I stared at the major in awe. Initially, I had thought the man stupid. Now, I wasn’t sure if Zima was brilliant or insane.
“But,” I said, “we can’t destroy a Sunni village… .”
“It’s okay,” he said. “For now, we keep moving forward. The Sunnis aren’t going to let overpressurized water destroy their homes. That’d be a silly thing to happen in the desert. They’ll keep track of it, even if we don’t.”
Zima’s confidence didn’t reassure me. “Do they know about the pressure?” I said.

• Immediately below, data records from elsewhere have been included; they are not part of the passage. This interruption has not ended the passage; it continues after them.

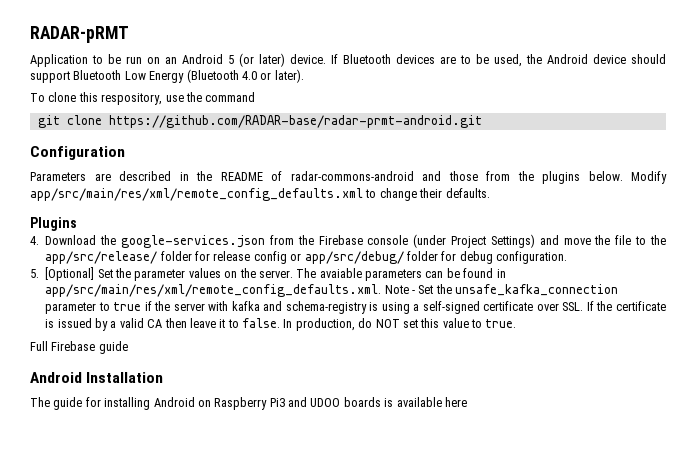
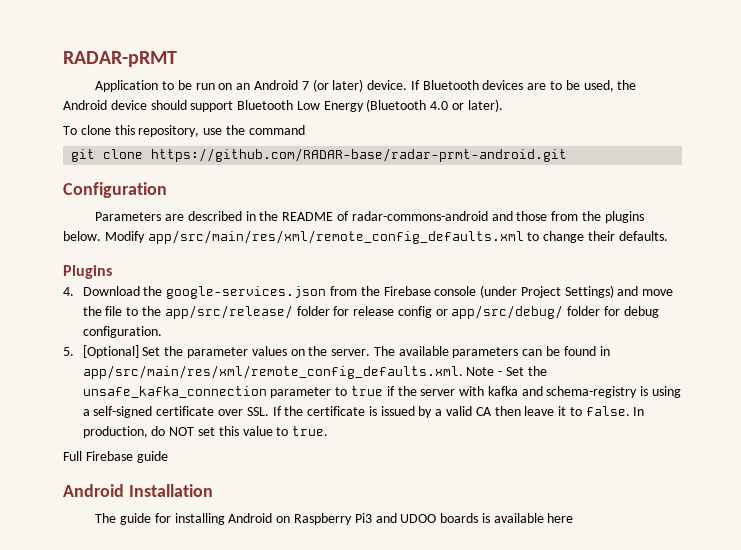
- Application to be run on an Android 5 (or later) device.
+ Application to be run on an Android 7 (or later) device.
- To clone this respository, use the command
+ To clone this repository, use the command
- The avaiable parameters can be found in app/src/main/res/xml/remote_config_defaults.xml. Note - Set the unsafe_kafka_connection parameter to true if the server with kafka and schema-registry is using a self-signed certificate over SSL. If the certificate is issued by a valid CA then leave it to false.
+ The available parameters can be found in app/src/main/res/xml/remote_config_defaults.xml. Note - Set the unsafe_kafka_connection parameter to true if the server with kafka and schema-registry is using a self-signed certificate over SSL. If the certificate is issued by a valid CA then leave it to false.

“No,” he said. “But I put a reminder on my Outlook calendar for the week the BCT’s scheduled to leave Iraq. It says, ‘Tell Sheikh Abu Bakr that the pipes we built for him will make his house explode.’”
• • •
Sheikh Abu Bakr was,in addition to being an important item on Zima’s to-do list, a major player west of Route Dover. The first time I met him, the lieutenant commanding my convoy told me, “Sheikh Abu Bakr is, literally, Tina Turner from Mad Max .” Bob also claimed the sheikh was the man to see about widows, so a little after my water conversation with Zima, I headed out to try to get the beekeeping project off the ground. I needed to see Abu Bakr anyway, as we were shifting monetary support to the qada’a, or provincial council. Previously we’d given funds directly to him and he’d pay Iraqis to man security checkpoints instead of fight in the insurgency. Since Abu Bakr ran the qada’a, shifting payments to the council was somewhere between a shell game and a method of helping the Iraqis develop government institutions capable of managing budgets.

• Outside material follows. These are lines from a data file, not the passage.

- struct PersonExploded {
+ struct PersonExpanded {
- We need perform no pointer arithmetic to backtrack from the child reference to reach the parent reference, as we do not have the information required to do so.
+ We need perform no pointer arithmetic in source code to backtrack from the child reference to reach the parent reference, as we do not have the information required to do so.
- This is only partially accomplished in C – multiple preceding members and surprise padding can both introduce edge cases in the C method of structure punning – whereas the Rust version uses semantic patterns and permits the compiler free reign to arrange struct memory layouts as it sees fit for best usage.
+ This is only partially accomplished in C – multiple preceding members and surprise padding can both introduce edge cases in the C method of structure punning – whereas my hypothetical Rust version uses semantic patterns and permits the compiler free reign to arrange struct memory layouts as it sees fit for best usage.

As we drove into town, I saw a couple of kids in baseball uniforms going through garbage on the side of the road. One kid was in gray, the other in blue. Blue had cut the leggings off to turn them into impromptu shorts.
“Stop the convoy,” I said. Nobody paid any attention, and I didn’t press the matter.

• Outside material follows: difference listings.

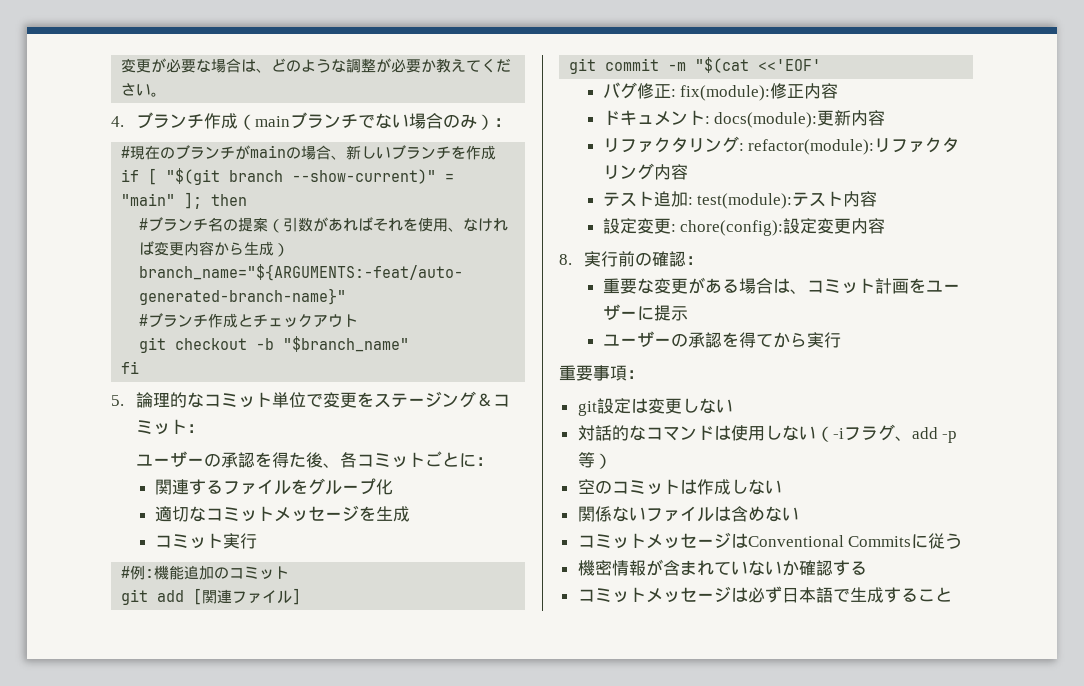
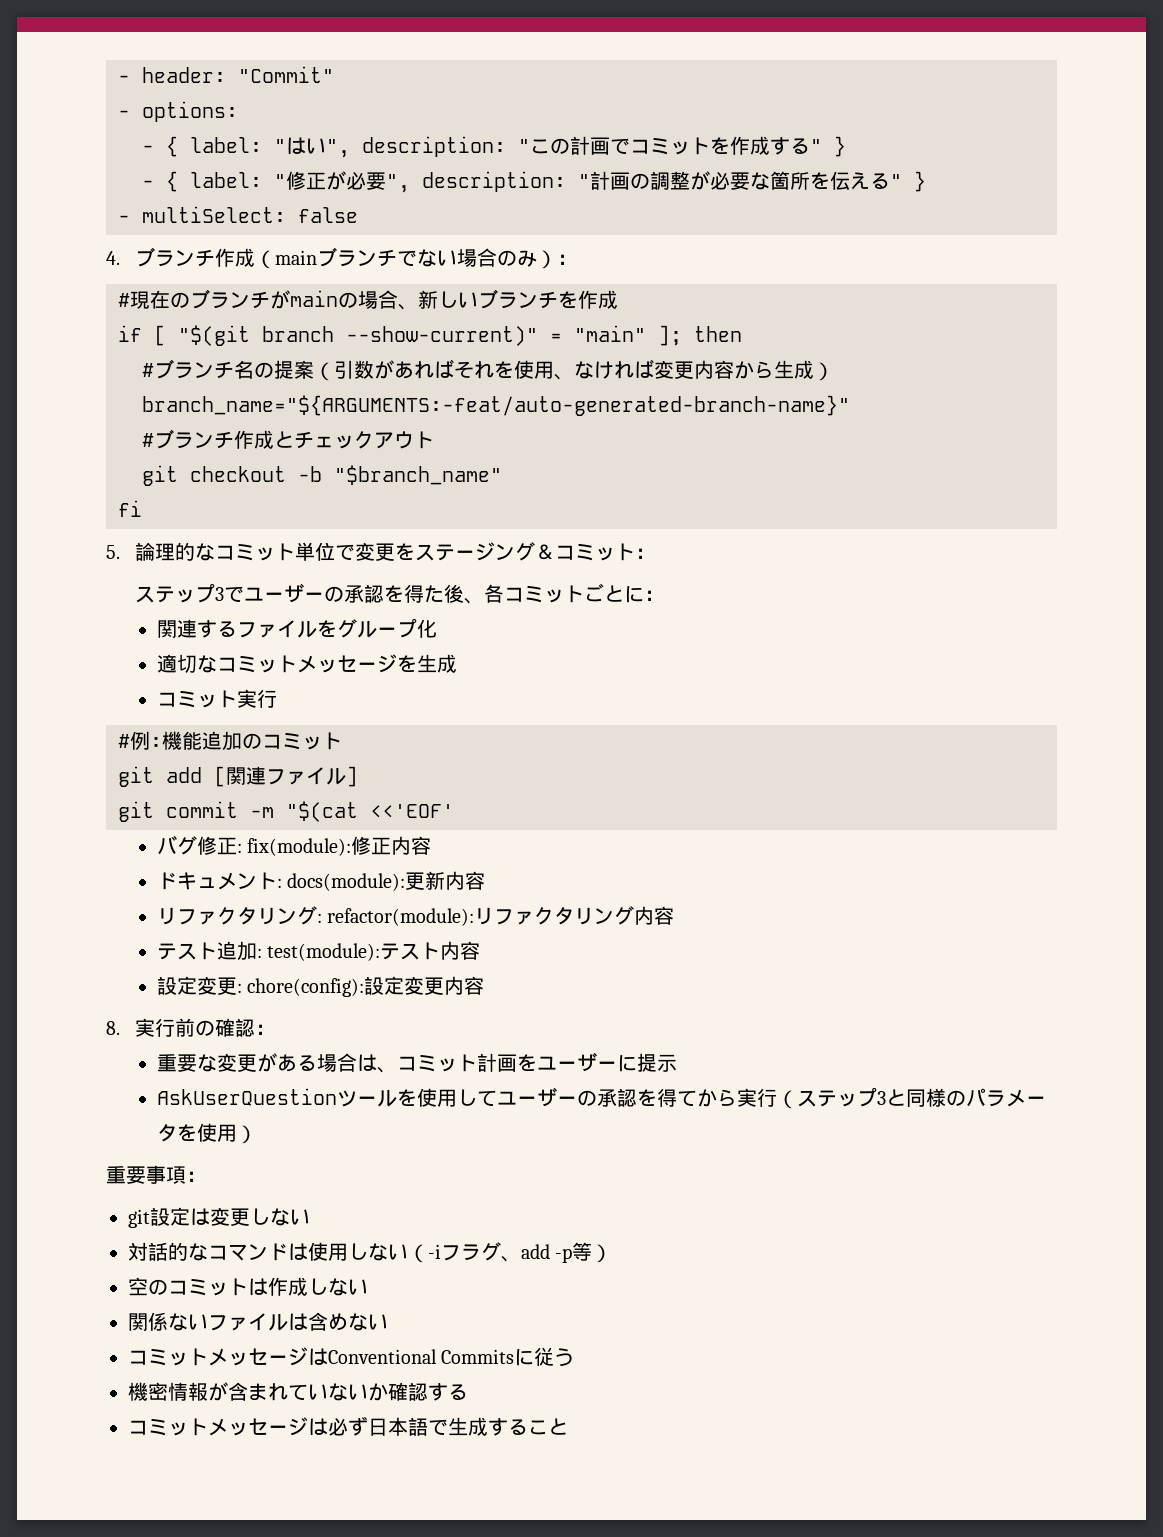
- 変更が必要な場合は、どのような調整が必要か教えてください。
+ - header: "Commit"
+ - options:
+ - { label: "はい", description: "この計画でコミットを作成する" }
+ - { label: "修正が必要", description: "計画の調整が必要な箇所を伝える" }
+ - multiSelect: false
- ユーザーの承認を得た後、各コミットごとに：
+ ステップ3でユーザーの承認を得た後、各コミットごとに：
- ユーザーの承認を得てから実行
+ AskUserQuestionツールを使用してユーザーの承認を得てから実行（ステップ3と同様のパラメータを使用）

Given the squalor all around, I was always shocked coming to Abu Bakr’s home. It was an enormous estate, with five separate buildings and the only real lawn I’d seen in Iraq outside of the U.S. embassy. The creation of the embassy lawn had been ordered by the ambassador himself and had involved sod imported from Kuwait, armored convoys to bring in lawn supplies, intense efforts to keep birds away from the seed, and a casual disregard for the rules of nature. Estimates for the cost varied from two to five million taxpayer dollars. What Abu Bakr’s cost, I had no idea. Given the sheer number of pots he had his fingers in, it was likely U.S. taxpayer dollars had gone into his lawn as well.